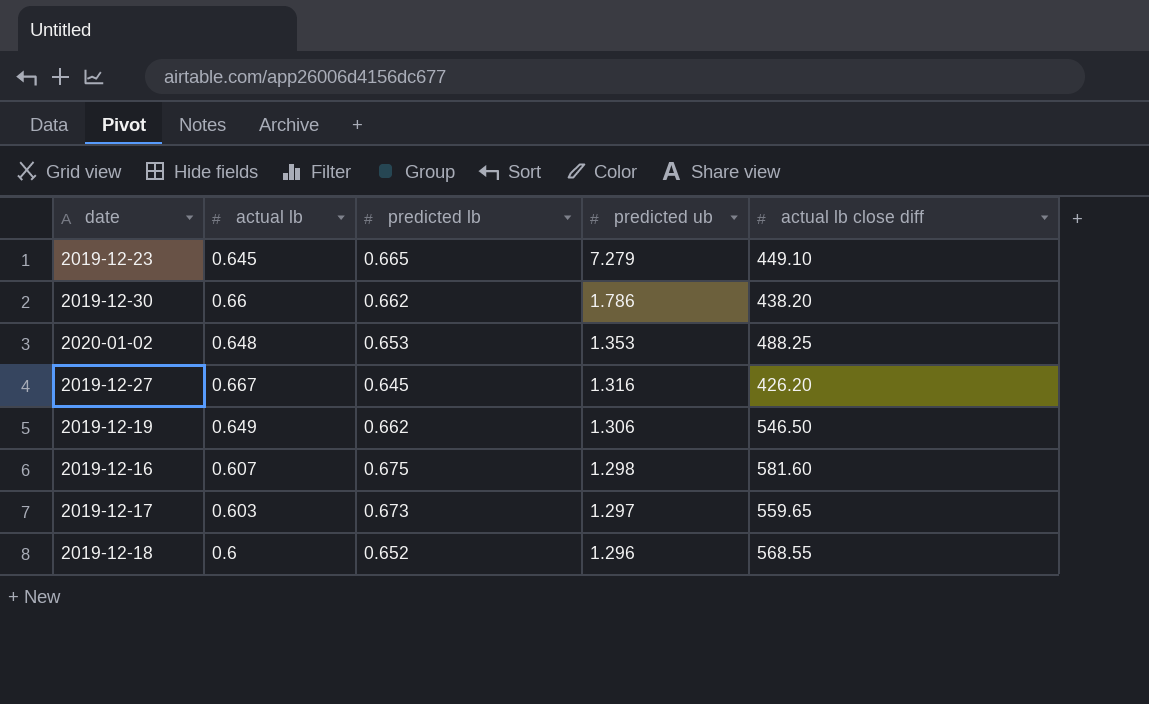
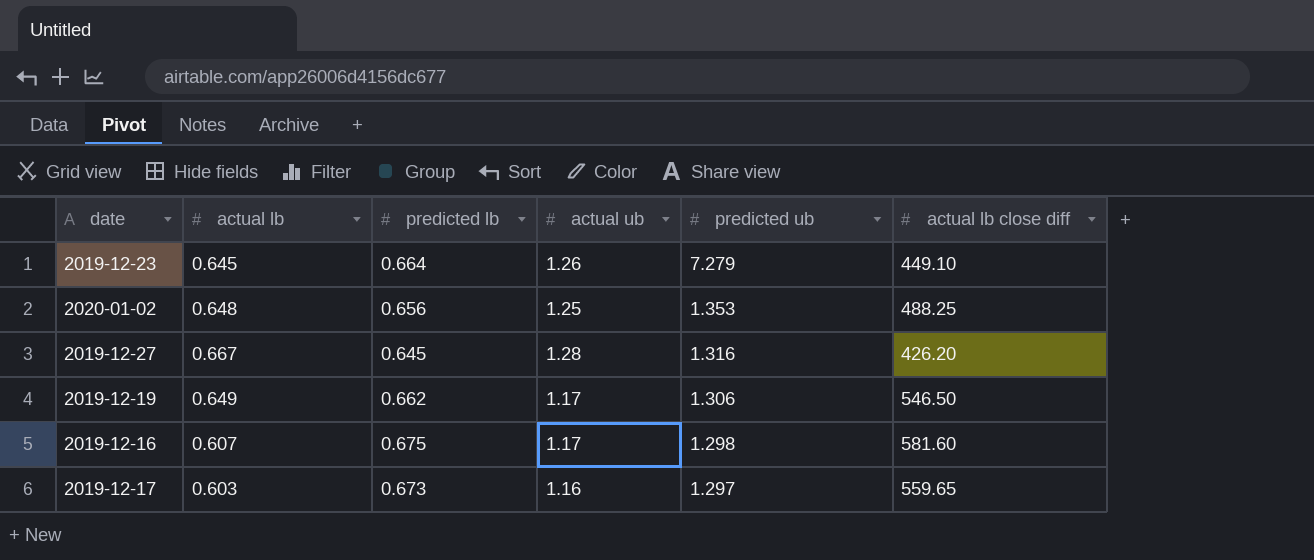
column actual ub | position: none -> 4
row 2019-12-30: 0.66 | 0.662 | 1.786 | 438.20 -> none
row 2019-12-18: 0.6 | 0.652 | 1.296 | 568.55 -> none
2019-12-23 | predicted lb: 0.665 -> 0.664
2020-01-02 | predicted lb: 0.653 -> 0.656

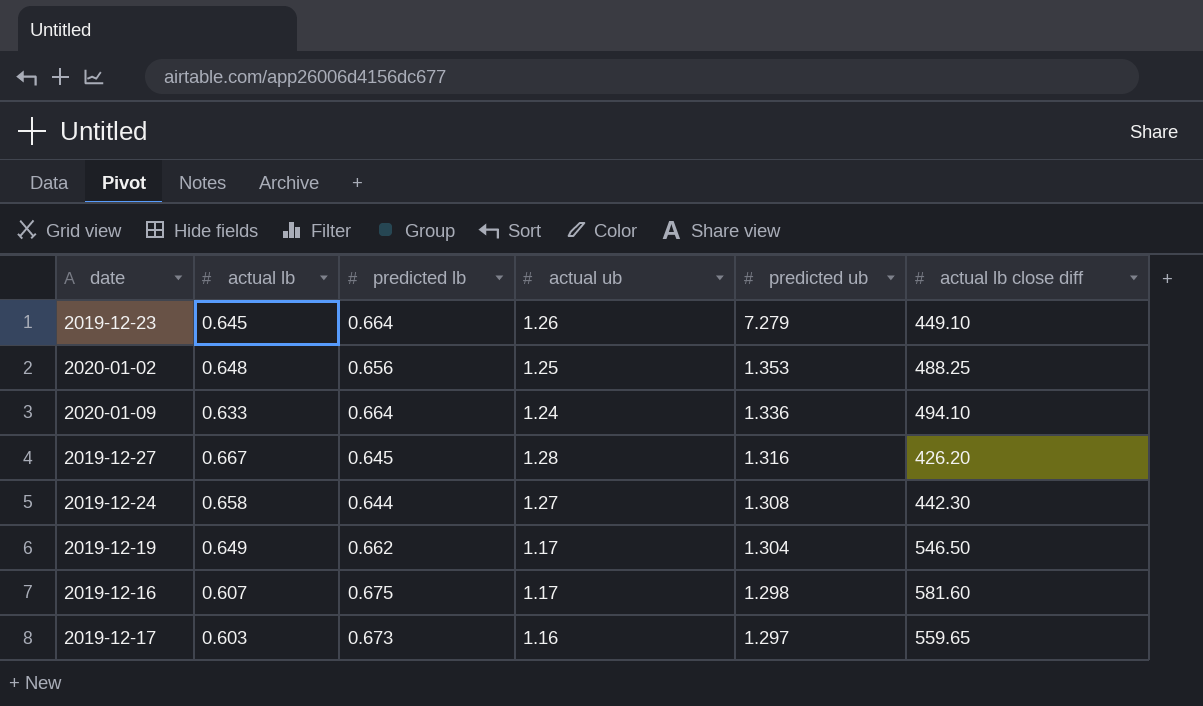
row 2020-01-09: none -> 0.633 | 0.664 | 1.24 | 1.336 | 494.10
row 2019-12-24: none -> 0.658 | 0.644 | 1.27 | 1.308 | 442.30
2019-12-19 | predicted ub: 1.306 -> 1.304

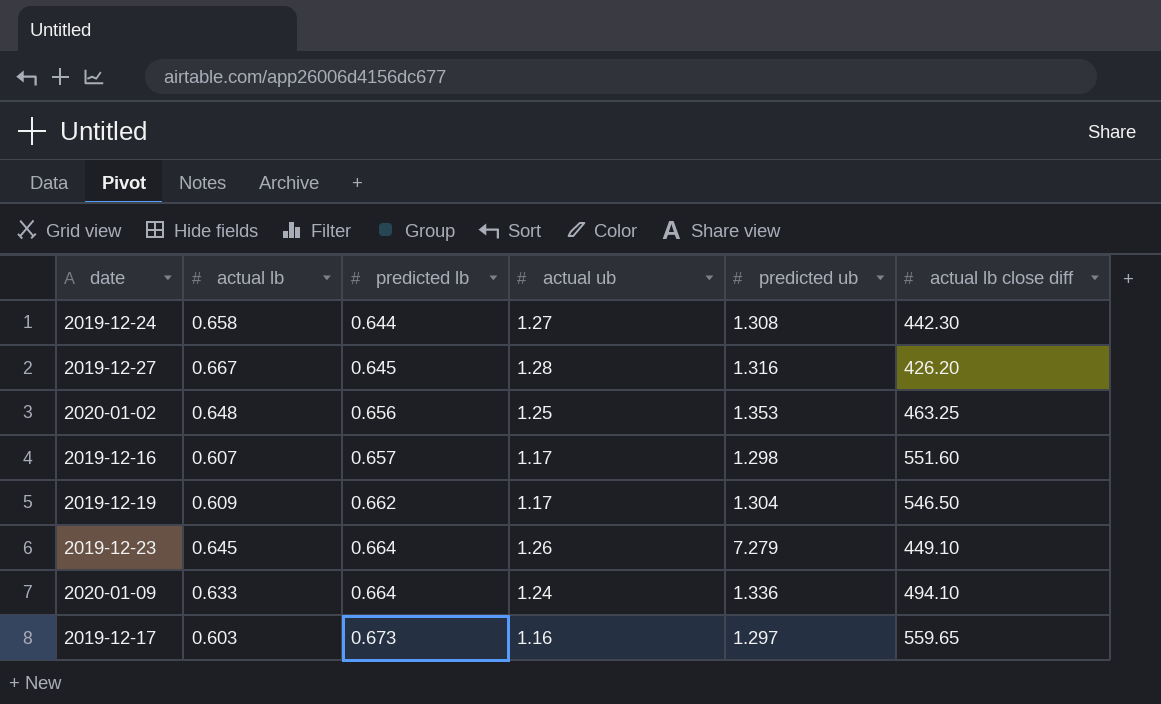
row order: predicted ub descending -> predicted lb ascending
2020-01-02 | actual lb close diff: 488.25 -> 463.25
2019-12-16 | predicted lb: 0.675 -> 0.657
2019-12-16 | actual lb close diff: 581.60 -> 551.60
2019-12-19 | actual lb: 0.649 -> 0.609

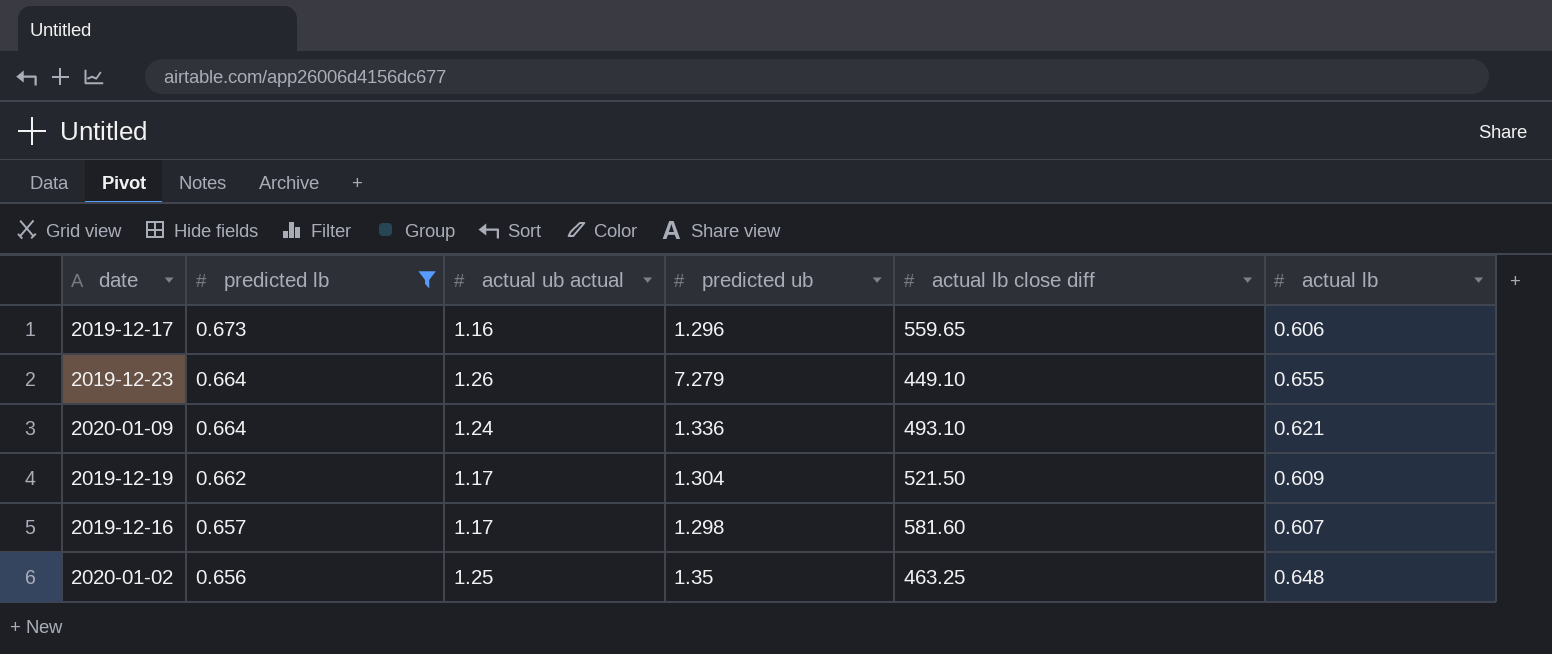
filter: none -> predicted lb >= 0.656
row order: predicted lb ascending -> predicted lb descending
column name: actual ub -> actual ub actual
column actual lb | position: 2 -> 6
2019-12-17 | predicted ub: 1.297 -> 1.296
2019-12-17 | actual lb: 0.603 -> 0.606
2019-12-23 | actual lb: 0.645 -> 0.655
2020-01-09 | actual lb close diff: 494.10 -> 493.10
2020-01-09 | actual lb: 0.633 -> 0.621
2019-12-19 | actual lb close diff: 546.50 -> 521.50
2019-12-16 | actual lb close diff: 551.60 -> 581.60
2020-01-02 | predicted ub: 1.353 -> 1.35

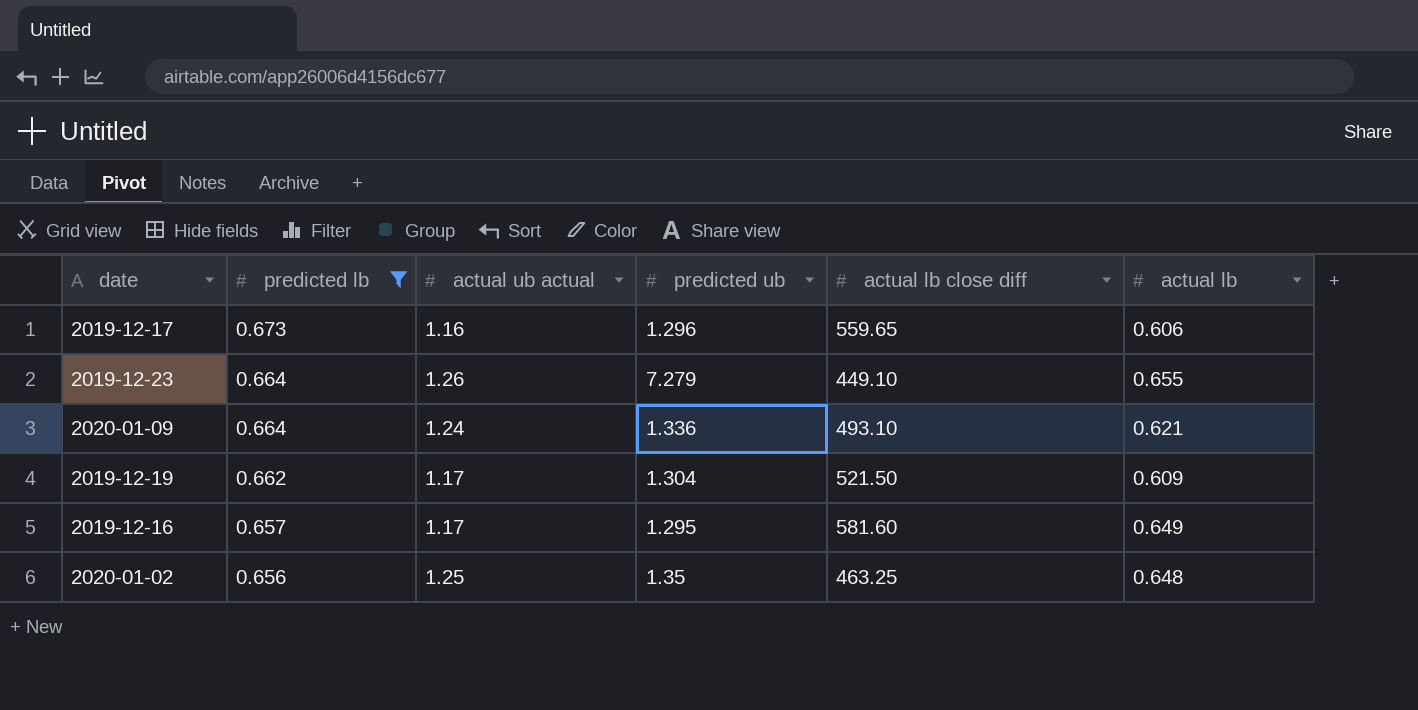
2019-12-16 | predicted ub: 1.298 -> 1.295
2019-12-16 | actual lb: 0.607 -> 0.649

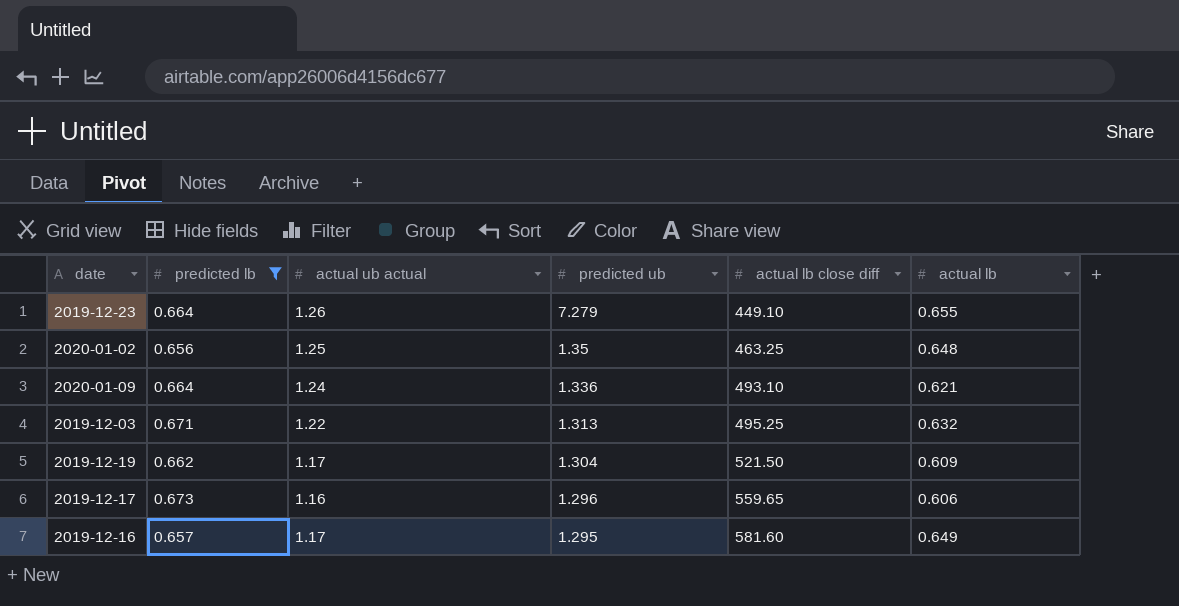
row order: predicted lb descending -> predicted ub descending
row 2019-12-03: none -> 0.671 | 1.22 | 1.313 | 495.25 | 0.632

Brief: When "order" shows up in a line of the material, report that line.

Your solution:
row order: predicted ub descending -> predicted lb ascending
row order: predicted lb ascending -> predicted lb descending
row order: predicted lb descending -> predicted ub descending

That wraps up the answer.